### Exercise materials

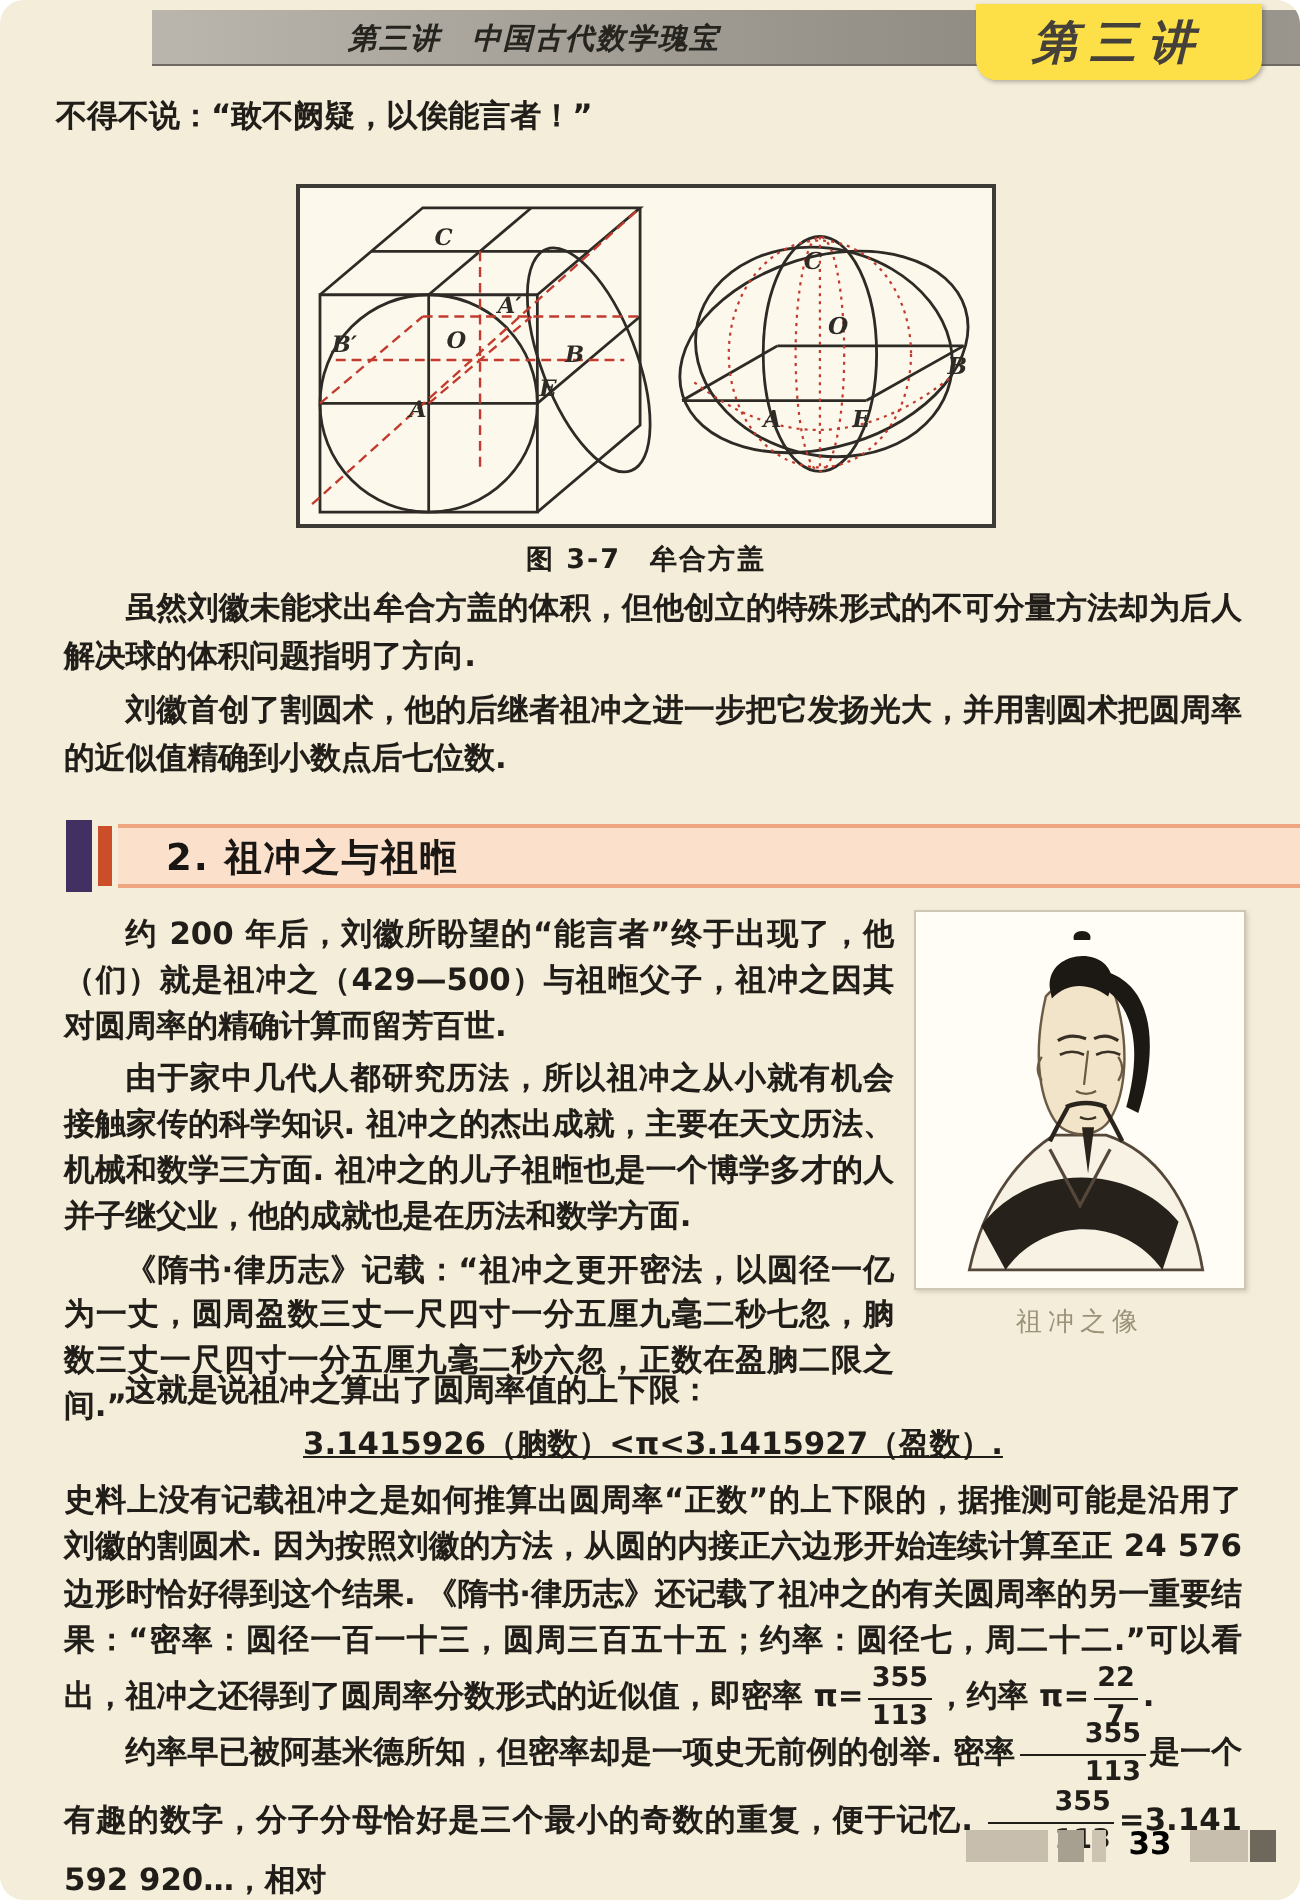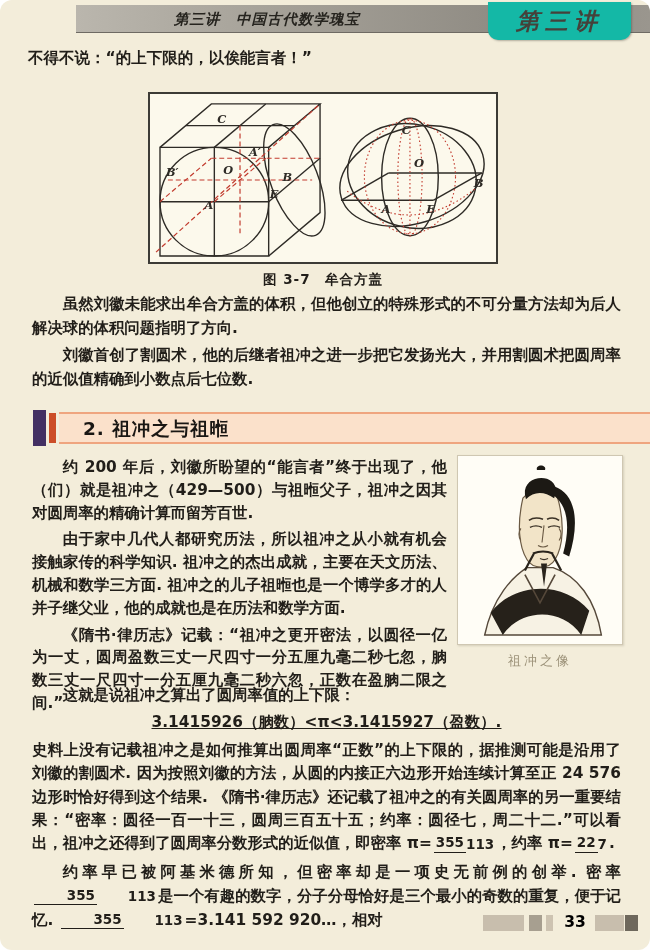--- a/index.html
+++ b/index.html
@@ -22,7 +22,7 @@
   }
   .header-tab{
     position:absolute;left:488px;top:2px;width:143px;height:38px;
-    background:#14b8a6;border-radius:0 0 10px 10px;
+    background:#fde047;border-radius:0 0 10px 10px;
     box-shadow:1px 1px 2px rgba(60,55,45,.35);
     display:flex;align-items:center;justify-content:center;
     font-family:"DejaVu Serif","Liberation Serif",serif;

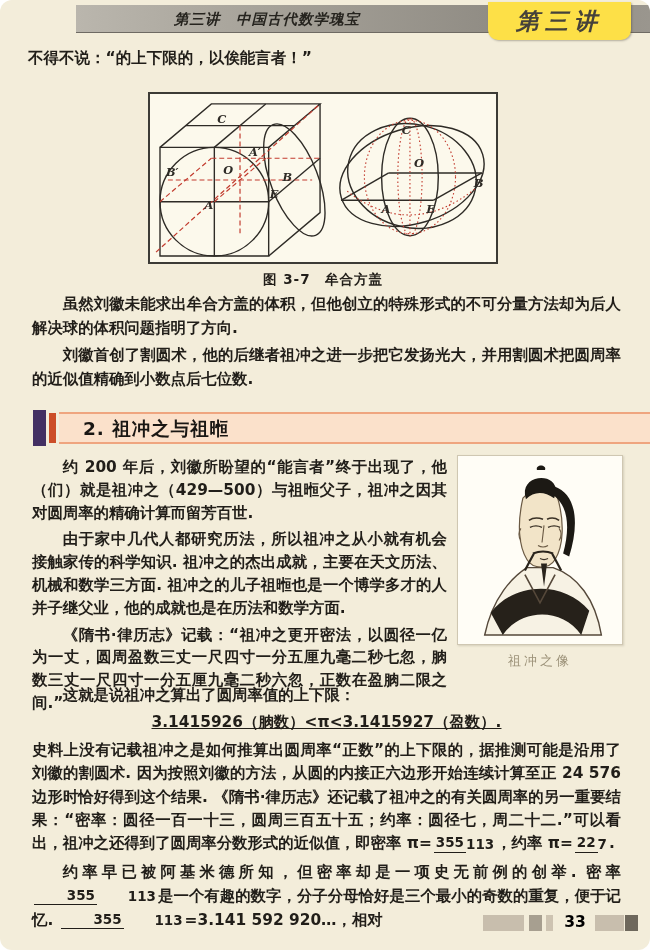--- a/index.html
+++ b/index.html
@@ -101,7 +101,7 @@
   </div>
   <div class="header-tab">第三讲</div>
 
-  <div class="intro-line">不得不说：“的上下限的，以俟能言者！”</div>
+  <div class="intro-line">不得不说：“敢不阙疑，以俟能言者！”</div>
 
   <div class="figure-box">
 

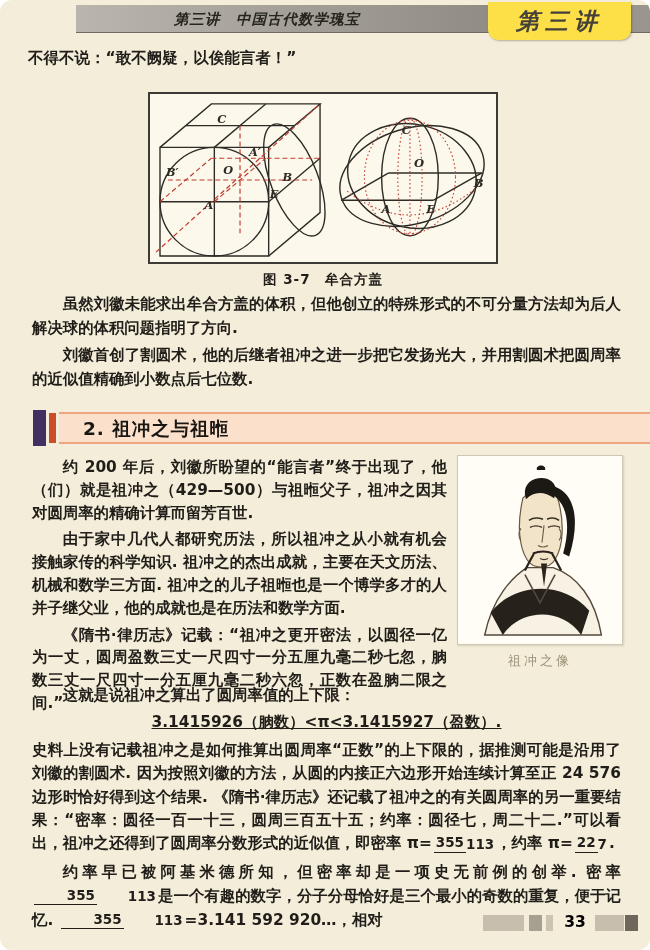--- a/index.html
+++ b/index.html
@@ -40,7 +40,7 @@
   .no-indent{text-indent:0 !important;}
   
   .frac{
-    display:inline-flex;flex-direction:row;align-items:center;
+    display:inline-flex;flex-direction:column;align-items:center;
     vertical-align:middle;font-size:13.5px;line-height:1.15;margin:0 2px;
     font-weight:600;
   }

######

→ **What to do**
Retype all the data exactly. Omit pictures.

→ **The completed task**
--- a/index.html
+++ b/index.html
@@ -22,7 +22,7 @@
   }
   .header-tab{
     position:absolute;left:488px;top:2px;width:143px;height:38px;
-    background:#14b8a6;border-radius:0 0 10px 10px;
+    background:#fde047;border-radius:0 0 10px 10px;
     box-shadow:1px 1px 2px rgba(60,55,45,.35);
     display:flex;align-items:center;justify-content:center;
     font-family:"DejaVu Serif","Liberation Serif",serif;

--- a/index.html
+++ b/index.html
@@ -101,7 +101,7 @@
   </div>
   <div class="header-tab">第三讲</div>
 
-  <div class="intro-line">不得不说：“的上下限的，以俟能言者！”</div>
+  <div class="intro-line">不得不说：“敢不阙疑，以俟能言者！”</div>
 
   <div class="figure-box">
 

--- a/index.html
+++ b/index.html
@@ -40,7 +40,7 @@
   .no-indent{text-indent:0 !important;}
   
   .frac{
-    display:inline-flex;flex-direction:row;align-items:center;
+    display:inline-flex;flex-direction:column;align-items:center;
     vertical-align:middle;font-size:13.5px;line-height:1.15;margin:0 2px;
     font-weight:600;
   }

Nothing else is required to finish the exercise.